Movie gangsters come in all sorts of shapes, sizes and temperaments. There’s enough variety to apply a variation on the open-ended quote from Civil War, “But kind of gangster are you!” I mean, there’s Scorsese gangsters, Guy Ritchie gangsters, Suzuki gangsters even Tarantino gangsters. And while Takashi Miike gangsters probably don’t crack the top ten, they are most decidedly a breed of their own. 2001’s Agitator finds the director’s technique evolving alongside with his yakuza counterparts in a decidedly mature, and, compared to his V-Cinema creations, retrogressively conservative take on Japanese mafiosos.

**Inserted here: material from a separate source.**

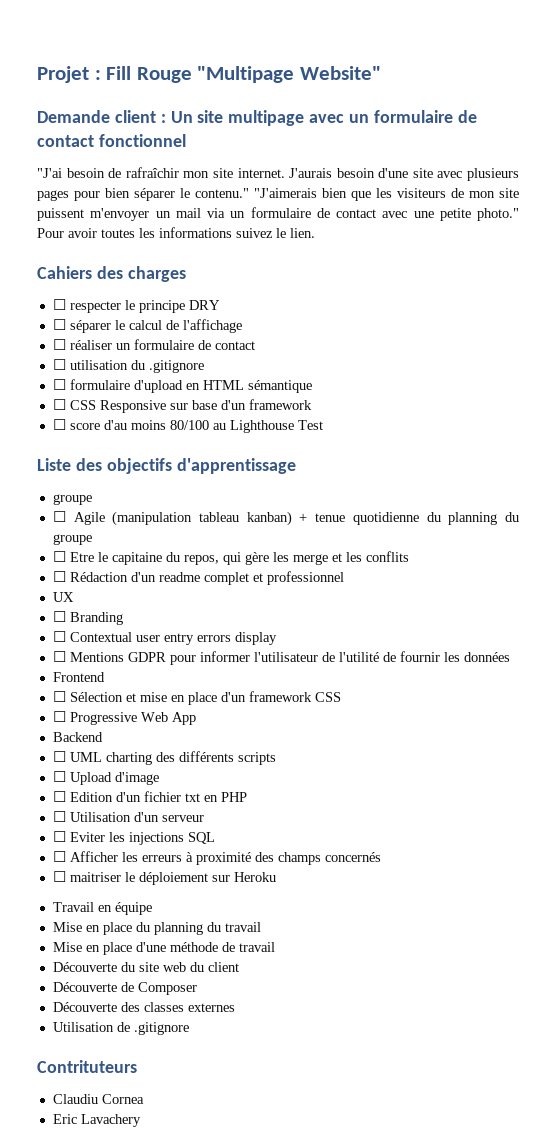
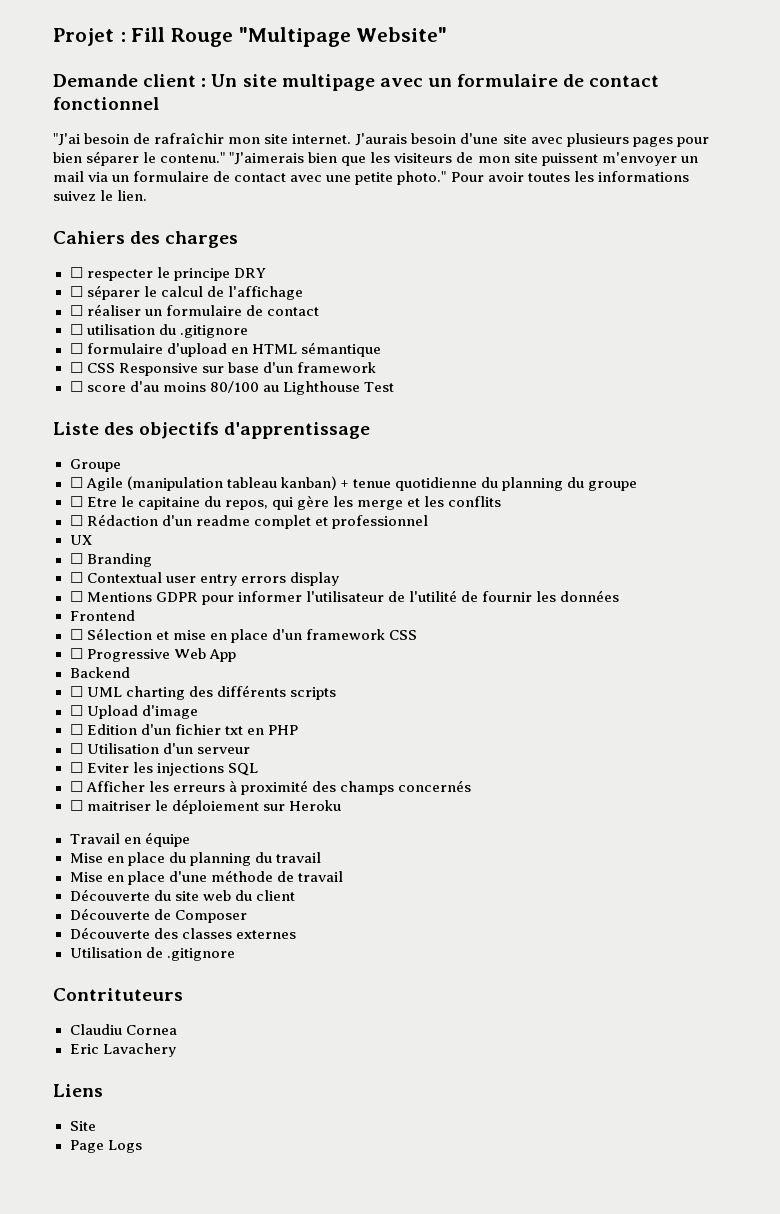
[52,494,92,505] groupe -> [69,459,121,472] Groupe
(141, 1120) none -> [53,1084,103,1097] [69,1121,96,1131] [69,1140,142,1153] // Liens // Site // Page Logs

Yoichi (Naoto Takenaka) and Kunihiko (Masaya Kato) are sworn brothers in the Higuchi Gang under the banner of the Yokomizo family. But their loyalties are tested when a pair of high-ranking assassinations sets rival gangs against one-another in a secret plot to wrest control from within and without. Appalled by their leaders’ lack of loyalty – not to mention backbone – Yoichi and Kunihiko launch a guerilla warfare campaign to put themselves at the top.

“All the yakuza wants to be now is a club where everyone plays nice,” says one of the low-level characters in Miike’s film, which nostalgically yearns for a criminal underworld like the good ‘ol days. In Agitator, the yakuza elite are cowardly salarymen eager to compromise their honor in exchange for profits. Meanwhile, Kunihiko and his gang of upstarts act without thinking, retaliate without permission and kill without regret.

Although Miike’s film idolizes their initiative, it doesn’t wallow in their excesses like his earlier work. Agitator plays very much like a ‘70s-era yakuza film, leaning on loyalty and brotherhood amidst the chaos, with flourishes of black humor and memorable quirks. Its characters exist in a vacuum (other than an almost hallucinogenic love interest) where only the thrill of the moment matters and their death is preordained. “Why be a yakuza if you can’t fight?” asks one of the yakuza chairman. It’s a question that fits Miike’s doomed battle cry of a movie perfectly.

The limited-edition Blu-ray from Radiance features a hi-def transfer of the theatrical version of the film. It’s a solid piece of work but with the familiar grain structure of this era of Japanese film – meaning no flaws but a subtle patina of cinematic residue. The 200-minute extended version is a full hour longer but presented only in standard def on the same disc. Extras include an audio commentary, new interview with Miike, trailer, reversible sleeve and liner notes.